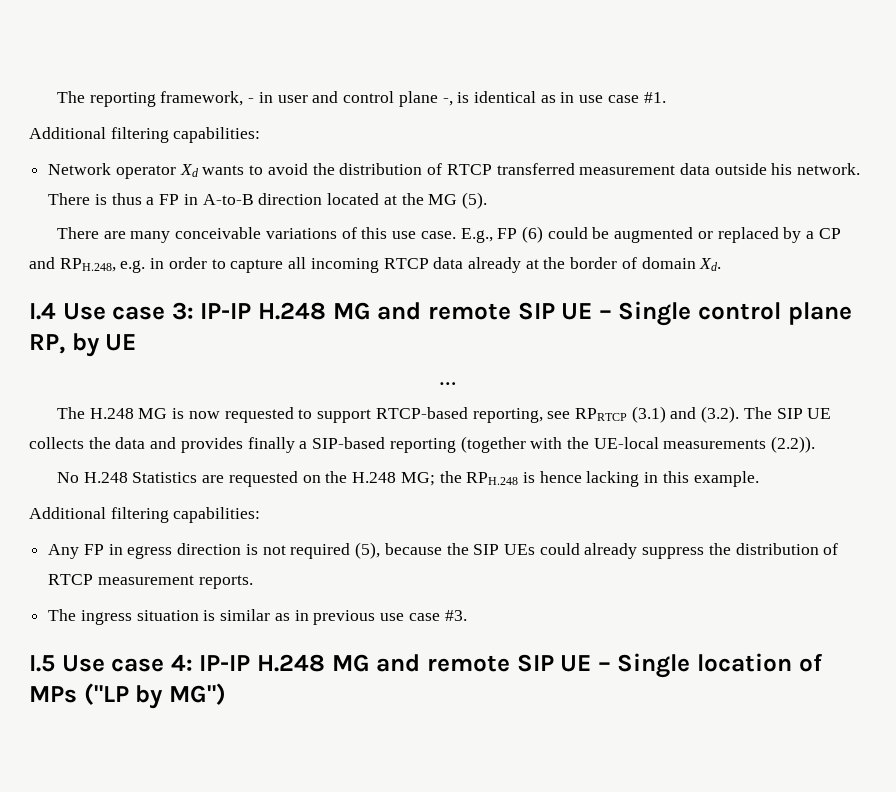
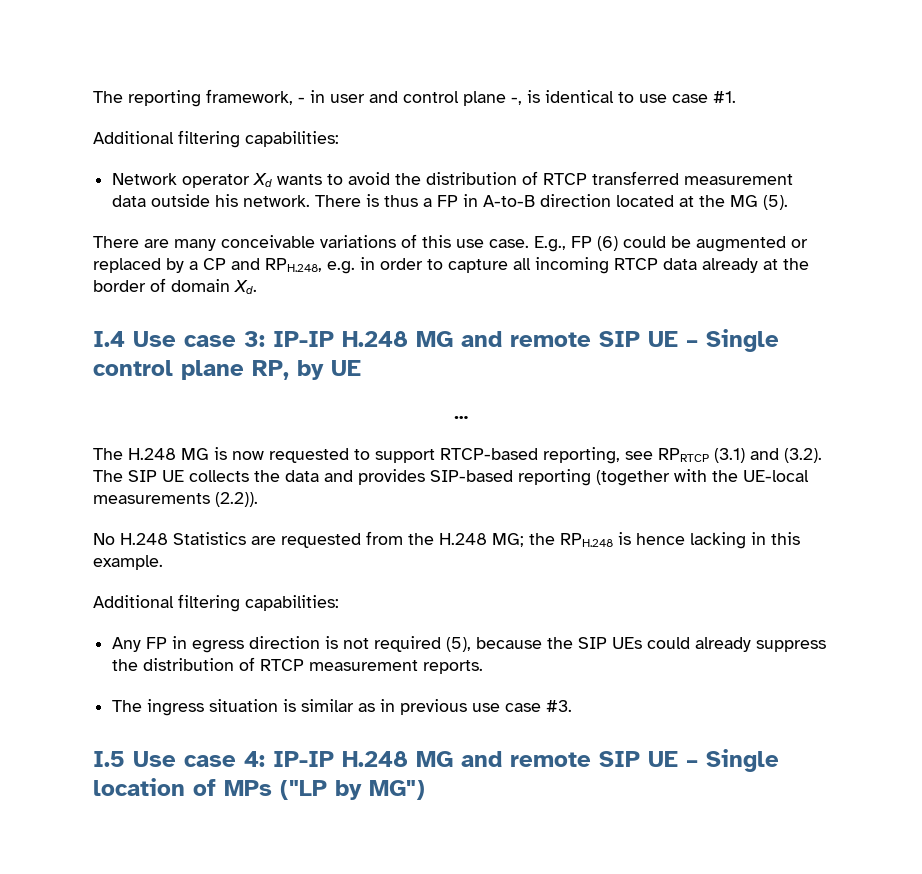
- The reporting framework, - in user and control plane -, is identical as in use case #1.
+ The reporting framework, - in user and control plane -, is identical to use case #1.
- The H.248 MG is now requested to support RTCP-based reporting, see RPRTCP (3.1) and (3.2). The SIP UE collects the data and provides finally a SIP-based reporting (together with the UE-local measurements (2.2)).
+ The H.248 MG is now requested to support RTCP-based reporting, see RPRTCP (3.1) and (3.2). The SIP UE collects the data and provides SIP-based reporting (together with the UE-local measurements (2.2)).
- No H.248 Statistics are requested on the H.248 MG; the RPH.248 is hence lacking in this example.
+ No H.248 Statistics are requested from the H.248 MG; the RPH.248 is hence lacking in this example.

········

(Your task): Output the listing above exactly, pictures omitted.

(Output of the task):
- The reporting framework, - in user and control plane -, is identical as in use case #1.
+ The reporting framework, - in user and control plane -, is identical to use case #1.
- The H.248 MG is now requested to support RTCP-based reporting, see RPRTCP (3.1) and (3.2). The SIP UE collects the data and provides finally a SIP-based reporting (together with the UE-local measurements (2.2)).
+ The H.248 MG is now requested to support RTCP-based reporting, see RPRTCP (3.1) and (3.2). The SIP UE collects the data and provides SIP-based reporting (together with the UE-local measurements (2.2)).
- No H.248 Statistics are requested on the H.248 MG; the RPH.248 is hence lacking in this example.
+ No H.248 Statistics are requested from the H.248 MG; the RPH.248 is hence lacking in this example.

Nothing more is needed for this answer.